**SUPPLIED MATERIAL**:
---*---
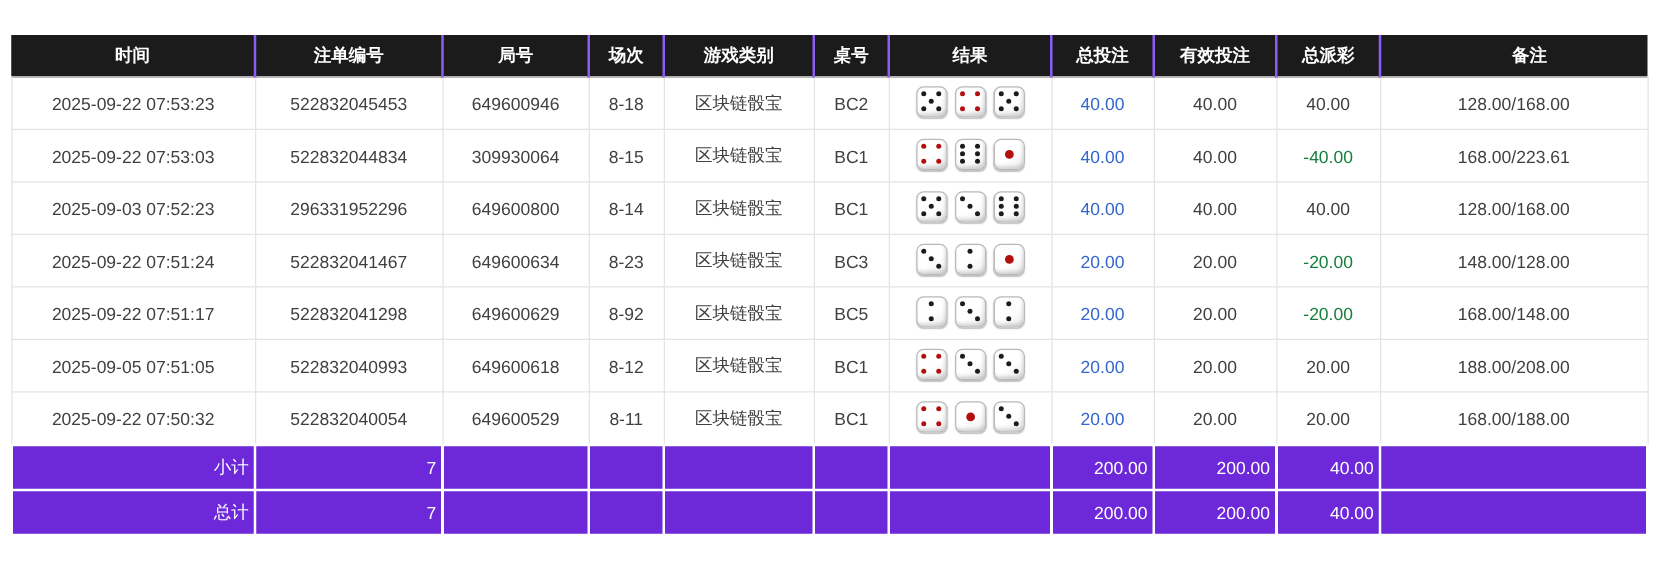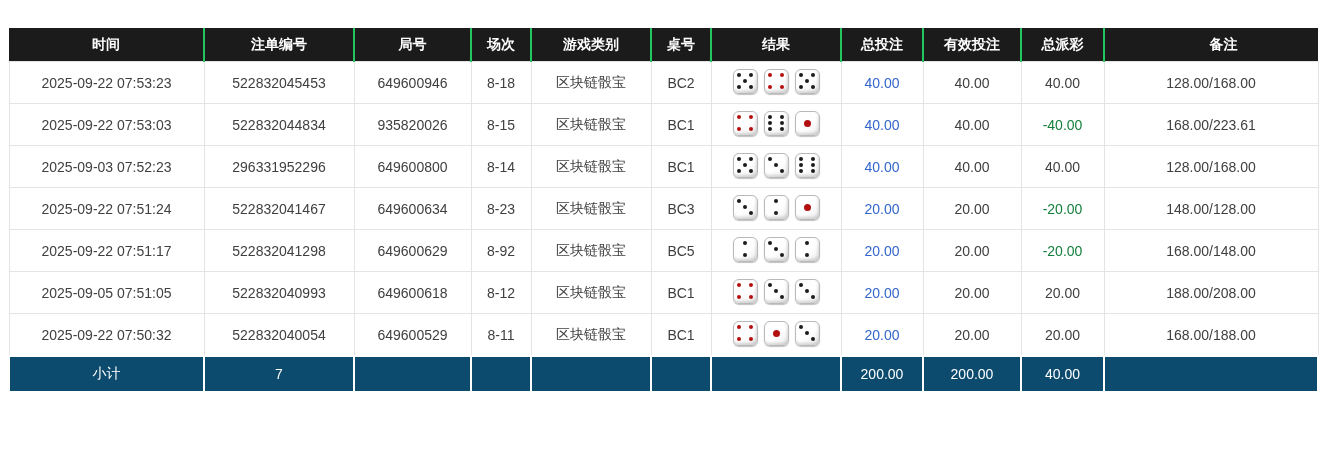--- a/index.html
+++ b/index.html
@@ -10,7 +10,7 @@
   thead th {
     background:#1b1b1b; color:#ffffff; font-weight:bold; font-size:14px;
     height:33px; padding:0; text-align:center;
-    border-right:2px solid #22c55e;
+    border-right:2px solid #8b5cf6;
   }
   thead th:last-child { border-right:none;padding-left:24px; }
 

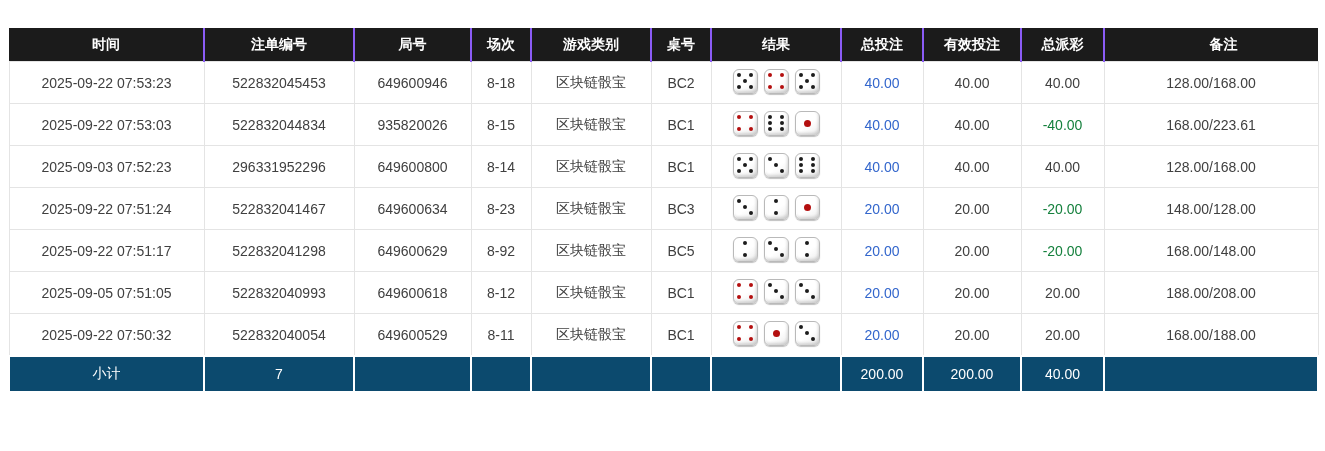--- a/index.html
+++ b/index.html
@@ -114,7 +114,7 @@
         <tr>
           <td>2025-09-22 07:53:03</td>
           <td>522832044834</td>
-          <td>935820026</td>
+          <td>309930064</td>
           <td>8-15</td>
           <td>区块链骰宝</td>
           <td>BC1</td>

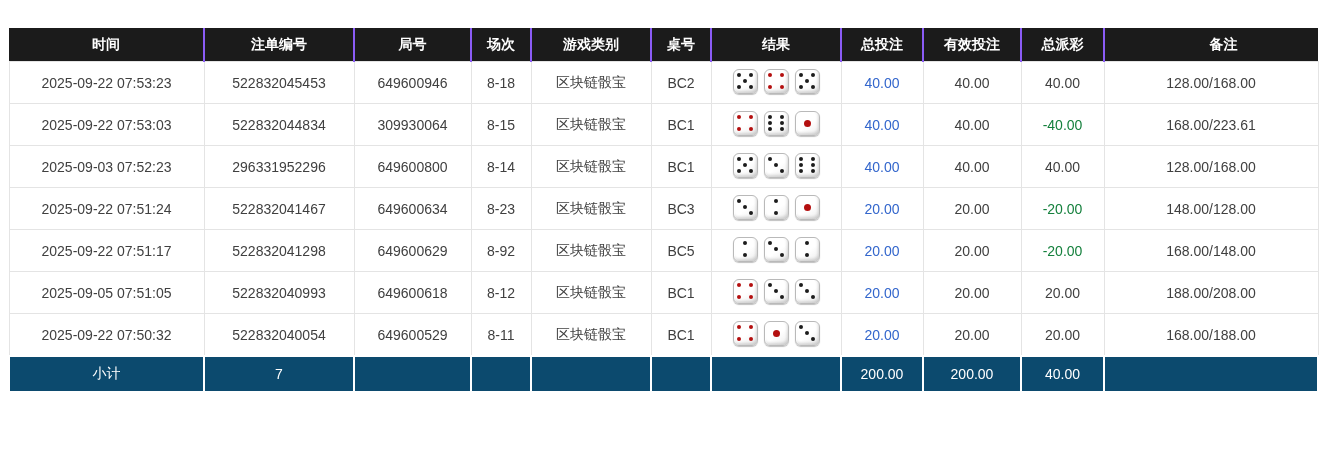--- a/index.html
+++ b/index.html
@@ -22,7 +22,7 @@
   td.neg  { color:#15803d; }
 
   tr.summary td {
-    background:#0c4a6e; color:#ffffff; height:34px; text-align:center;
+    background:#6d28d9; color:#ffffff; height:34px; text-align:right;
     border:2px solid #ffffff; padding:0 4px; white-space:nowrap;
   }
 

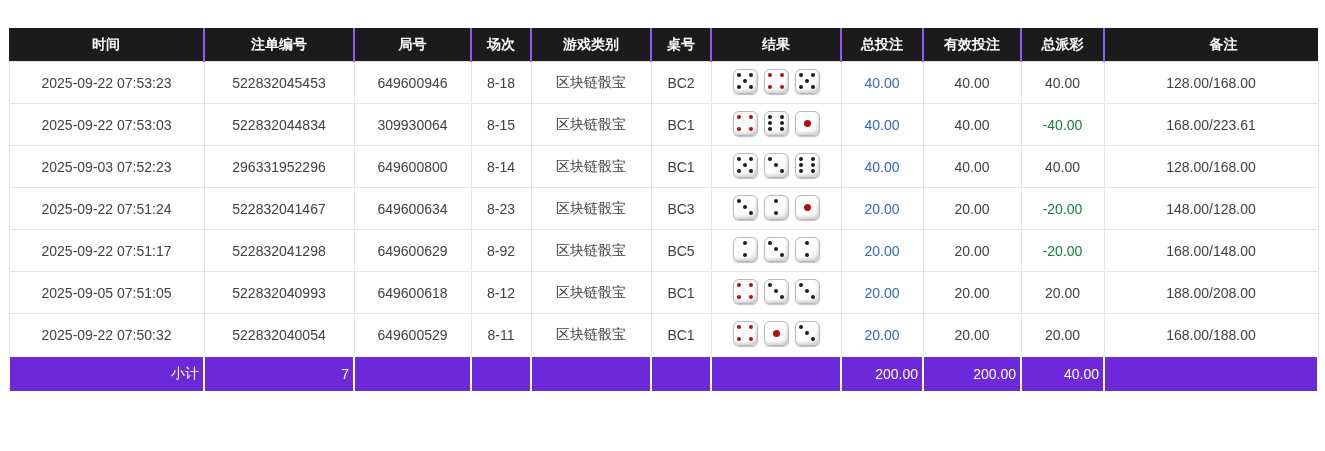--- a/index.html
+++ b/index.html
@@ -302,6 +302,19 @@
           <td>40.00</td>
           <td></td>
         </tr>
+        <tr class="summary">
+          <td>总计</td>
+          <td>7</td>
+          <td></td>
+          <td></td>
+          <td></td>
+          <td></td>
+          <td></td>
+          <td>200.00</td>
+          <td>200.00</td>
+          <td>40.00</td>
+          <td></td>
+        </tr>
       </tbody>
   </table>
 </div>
---*---
**ABOUT THIS EXERCISE**: Set down the entries above exactly; no pictures belong in the copy.

**EXERCISE OUTPUT**:
--- a/index.html
+++ b/index.html
@@ -10,7 +10,7 @@
   thead th {
     background:#1b1b1b; color:#ffffff; font-weight:bold; font-size:14px;
     height:33px; padding:0; text-align:center;
-    border-right:2px solid #22c55e;
+    border-right:2px solid #8b5cf6;
   }
   thead th:last-child { border-right:none;padding-left:24px; }
 

--- a/index.html
+++ b/index.html
@@ -114,7 +114,7 @@
         <tr>
           <td>2025-09-22 07:53:03</td>
           <td>522832044834</td>
-          <td>935820026</td>
+          <td>309930064</td>
           <td>8-15</td>
           <td>区块链骰宝</td>
           <td>BC1</td>

--- a/index.html
+++ b/index.html
@@ -22,7 +22,7 @@
   td.neg  { color:#15803d; }
 
   tr.summary td {
-    background:#0c4a6e; color:#ffffff; height:34px; text-align:center;
+    background:#6d28d9; color:#ffffff; height:34px; text-align:right;
     border:2px solid #ffffff; padding:0 4px; white-space:nowrap;
   }
 

--- a/index.html
+++ b/index.html
@@ -302,6 +302,19 @@
           <td>40.00</td>
           <td></td>
         </tr>
+        <tr class="summary">
+          <td>总计</td>
+          <td>7</td>
+          <td></td>
+          <td></td>
+          <td></td>
+          <td></td>
+          <td></td>
+          <td>200.00</td>
+          <td>200.00</td>
+          <td>40.00</td>
+          <td></td>
+        </tr>
       </tbody>
   </table>
 </div>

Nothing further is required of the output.